< Job 26 >

1 But Job answered and said,
Job antwoordde, en sprak
2 How have you helped him that is without power? how save you the arm that has no strength?
Hoe goed weet ge den zwakke te helpen, De krachteloze arm te stutten?
3 How have you counselled him that has no wisdom? and how have you plentifully declared the thing as it is?
Hoe weet ge den onwetende raad te geven, En wat wijze lessen spreidt ge ten toon?
4 To whom have you uttered words? and whose spirit came from you?
Met wiens hulp hebt ge uw woord gesproken Wiens geest is van u uitgegaan?

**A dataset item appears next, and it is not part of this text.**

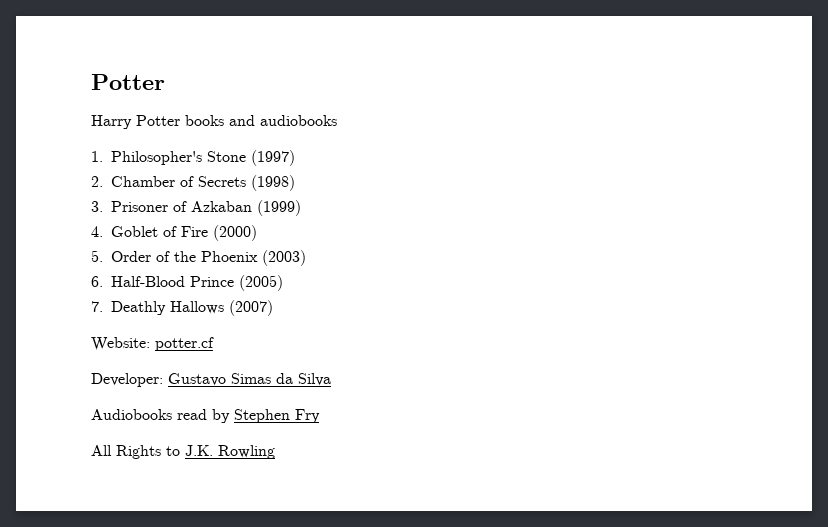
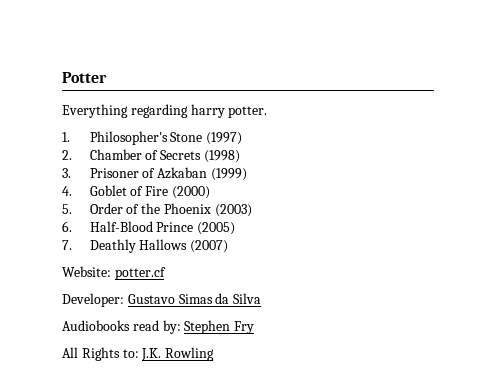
[91,115,337,129] Harry Potter books and audiobooks -> [62,104,268,118] Everything regarding harry potter.
[212,409,230,423] by -> [162,320,181,334] by:
[166,446,180,456] to -> [122,349,139,358] to:

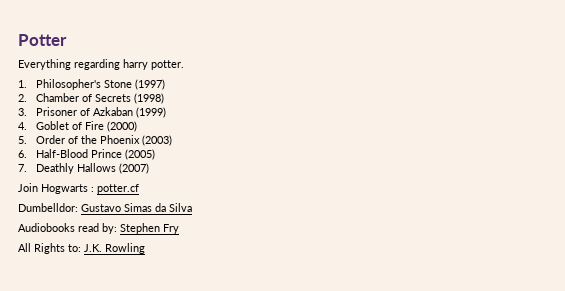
[62,266,111,277] Website: -> [18,183,94,194] Join Hogwarts :
[62,293,124,307] Developer: -> [18,203,78,212] Dumbelldor:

5 Dead things are formed from under the waters, and the inhabitants thereof.
De schimmen beven onder de aarde De wateren sidderen met die erin wonen;
6 Hell is naked before him, and destruction has no covering. (Sheol h7585)
Het dodenrijk ligt naakt voor zijn oog, De onderwereld zonder bedekking. (Sheol h7585)
7 He stretches out the north over the empty place, and hangs the earth upon nothing.
Hij spant het Noorden over de baaierd, Hangt de aarde boven het niet;
8 He binds up the waters in his thick clouds; and the cloud is not rent under them.
Hij knevelt de wateren in zijn zwerk, De wolken bersten niet onder haar last;
9 He holds back the face of his throne, and spreads his cloud upon it.
Hij bedekt het gelaat der volle maan, En spreidt er zijn nevel over uit.
10 He has compassed the waters with bounds, until the day and night come to an end.
Hij trekt een kring langs de waterspiegel, Waar het licht aan de duisternis grenst;
11 The pillars of heaven tremble and are astonished at his reproof.
De zuilen van de hemel staan te waggelen, Rillen van angst voor zijn donderende stem.
12 He divides the sea with his power, and by his understanding he strikes through the proud.
Hij zwiept de zee door zijn kracht, Ranselt Ráhab door zijn beleid;
13 By his spirit he has garnished the heavens; his hand has formed the crooked serpent.
Zijn adem blaast de hemel schoon, Zijn hand doorboort de vluchtende Slang!
14 Lo, these are parts of his ways: but how little a portion is heard of him? but the thunder of his power who can understand?
Is dit nog enkel de zoom van zijn wegen Hoe weinig verstaan wij ervan, En wie begrijpt dan de kracht van zijn donder?